Rocco Mazzarone, medico epidemiologo che gli fu amico, tra coloro che hanno condotto nel materano la lotta contro la malaria e la tubercolosi, ha ricordato più volte come Scotellaro fosse pienamente consapevole della complessità del tessuto sociale del suo paese, e del Sud in generale. Non era solo il poeta della libertà contadina. Lo fu innanzitutto, certo. Ma fu anche consapevole, da sindaco, della necessità di creare alleanza sociali molto più ampie e complesse; come fu cosciente dell’importanza di uscire (per un po’ di tempo) dal proprio mondo, per meglio comprenderlo con uno sguardo allo stesso tempo interno ed esterno.
Anche per questo, conclusa amaramente l’esperienza di sindaco, Scotellaro si trasferì a Portici, all’Istituto di Agraria diretto da Rossi-Doria, con l’idea di acquisire strumenti maggiori per intervenire sul Sud in trasformazione. È in quella fase che nasce l’idea di realizzare l’ampia inchiesta sui Contadini del Sud, raccogliendo storie “sul campo”, in tutte le regioni del Mezzogiorno continentale.
In una lettera a Rossi-Doria del luglio del 1948, all’indomani delle elezioni politiche, Scotellaro scrisse: “Mi sostiene ancora una profonda fiducia d’un lavoro serio, animato dalla ribellione al conformismo del tempo”. Rossi-Doria gli rispose che un’epoca ormai si era definitivamente chiusa: “Per essere capaci di vivere utilmente quella che si apre o forse quella che seguirà a questa, bisogna prendere atto con assoluta chiarezza di questo fatto e bisogna cambiar vita.
Di agitatori nessuno ha più bisogno e meno che mai i nostri poveri contadini di Basilicata.” Aveva anche lui profonda fiducia in un lavoro serio, animato dalla ribellione al conformismo del tempo, ma da “una ribellione fredda; senza fumi, alimentata da un lavoro cocciuto e paziente che alla fine ce la deve fare a riuscire. È in questo senso che ho imposto tutta la mia vita. Dalla politica per ora mi sono ritirato e faccio la mia politica del mestiere.” La politica del mestiere, per Rossi-Doria, così come per Scotellaro, nasceva innanzitutto dallo studio non ideologico della realtà e dalla consapevolezza di aver pazienza circa i tempi dell’intervento. In un Sud mutato rimangono – ancora oggi – l’estrema fatica di intervenire sulle cose, sulla materia dei rapporti umani, per trasformarli, e l’estrema fatica di raccontare le linee di frattura, la complessità delle tensioni sociali, che spesso mutano (come rilevava Scotellaro) da paese a paese all’interno della stessa provincia, la cultura e la politica, i comportamenti elettorali, le alleanze elettorali, gli immobilismi vecchi e nuovi, il ruolo dei luigini.
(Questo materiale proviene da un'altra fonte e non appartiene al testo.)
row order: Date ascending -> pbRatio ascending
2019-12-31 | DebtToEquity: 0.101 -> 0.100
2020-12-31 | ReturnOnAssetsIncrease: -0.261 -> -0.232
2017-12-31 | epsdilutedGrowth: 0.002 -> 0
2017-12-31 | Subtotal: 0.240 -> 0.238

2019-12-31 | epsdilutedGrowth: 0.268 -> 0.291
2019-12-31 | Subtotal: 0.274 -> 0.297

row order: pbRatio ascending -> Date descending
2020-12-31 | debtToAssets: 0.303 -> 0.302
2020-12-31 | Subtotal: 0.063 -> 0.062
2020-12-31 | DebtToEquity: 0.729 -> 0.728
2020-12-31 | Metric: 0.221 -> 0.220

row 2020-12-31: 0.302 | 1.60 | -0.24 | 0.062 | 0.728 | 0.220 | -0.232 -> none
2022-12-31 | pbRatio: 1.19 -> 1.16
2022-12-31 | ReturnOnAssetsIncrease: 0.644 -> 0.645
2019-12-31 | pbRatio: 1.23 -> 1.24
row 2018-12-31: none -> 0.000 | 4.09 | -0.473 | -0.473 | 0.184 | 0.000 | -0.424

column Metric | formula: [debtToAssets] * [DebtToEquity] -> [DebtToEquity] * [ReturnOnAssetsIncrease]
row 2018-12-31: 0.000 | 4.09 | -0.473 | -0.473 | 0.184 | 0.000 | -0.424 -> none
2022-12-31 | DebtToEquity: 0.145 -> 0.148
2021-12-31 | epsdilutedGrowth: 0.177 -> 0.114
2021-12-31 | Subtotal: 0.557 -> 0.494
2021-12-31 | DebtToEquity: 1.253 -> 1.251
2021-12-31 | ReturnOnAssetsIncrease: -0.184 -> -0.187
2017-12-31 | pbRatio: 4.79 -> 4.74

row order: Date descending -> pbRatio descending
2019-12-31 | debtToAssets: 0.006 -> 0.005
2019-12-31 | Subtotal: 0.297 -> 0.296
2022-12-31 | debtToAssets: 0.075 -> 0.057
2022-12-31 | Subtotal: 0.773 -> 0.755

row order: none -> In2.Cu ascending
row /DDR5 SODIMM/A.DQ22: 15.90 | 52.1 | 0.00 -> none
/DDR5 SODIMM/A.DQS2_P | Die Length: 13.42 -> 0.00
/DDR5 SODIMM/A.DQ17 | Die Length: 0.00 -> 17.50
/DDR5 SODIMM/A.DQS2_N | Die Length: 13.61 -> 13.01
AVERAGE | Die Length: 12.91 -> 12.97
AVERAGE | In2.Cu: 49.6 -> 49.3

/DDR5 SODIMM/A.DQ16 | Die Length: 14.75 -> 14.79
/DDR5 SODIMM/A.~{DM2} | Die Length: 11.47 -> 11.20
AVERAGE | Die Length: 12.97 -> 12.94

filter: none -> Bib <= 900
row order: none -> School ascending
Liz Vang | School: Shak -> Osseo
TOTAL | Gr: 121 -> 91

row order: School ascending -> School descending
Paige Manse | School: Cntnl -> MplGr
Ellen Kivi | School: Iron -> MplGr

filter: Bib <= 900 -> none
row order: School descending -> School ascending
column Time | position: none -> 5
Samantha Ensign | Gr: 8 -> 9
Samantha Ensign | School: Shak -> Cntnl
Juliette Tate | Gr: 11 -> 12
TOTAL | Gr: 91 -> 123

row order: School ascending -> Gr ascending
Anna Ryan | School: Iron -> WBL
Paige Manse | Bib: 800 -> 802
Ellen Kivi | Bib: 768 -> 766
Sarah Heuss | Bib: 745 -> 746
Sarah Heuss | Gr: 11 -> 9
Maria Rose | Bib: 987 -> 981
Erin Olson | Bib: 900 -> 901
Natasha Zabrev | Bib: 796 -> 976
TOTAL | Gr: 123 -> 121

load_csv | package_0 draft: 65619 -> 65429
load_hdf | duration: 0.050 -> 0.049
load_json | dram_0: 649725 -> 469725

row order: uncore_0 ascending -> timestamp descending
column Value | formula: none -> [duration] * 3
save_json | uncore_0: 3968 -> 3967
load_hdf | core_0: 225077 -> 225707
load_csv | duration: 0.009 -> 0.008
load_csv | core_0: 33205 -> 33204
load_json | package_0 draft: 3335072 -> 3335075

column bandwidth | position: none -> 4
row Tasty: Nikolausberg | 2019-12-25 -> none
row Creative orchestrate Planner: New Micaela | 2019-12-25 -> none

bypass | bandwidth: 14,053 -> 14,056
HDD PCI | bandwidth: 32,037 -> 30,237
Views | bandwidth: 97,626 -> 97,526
Rispetto a sessant’anni fa, proprio perché il Sud, più che il resto d’Italia, ha vissuto una fase di crescita e decrescita infelice, di accesso alla società dei consumi e poi di ripiegamento nell’assenza strutturale del lavoro (e sovente di una cultura del lavoro, soprattutto dopo il fallimento dei grandi poli industriali), serpeggia un rancore maggiore, a volte difficile da afferrare.
Una collera, mista ad apatia, su cui è complicato edificare qualsiasi cosa.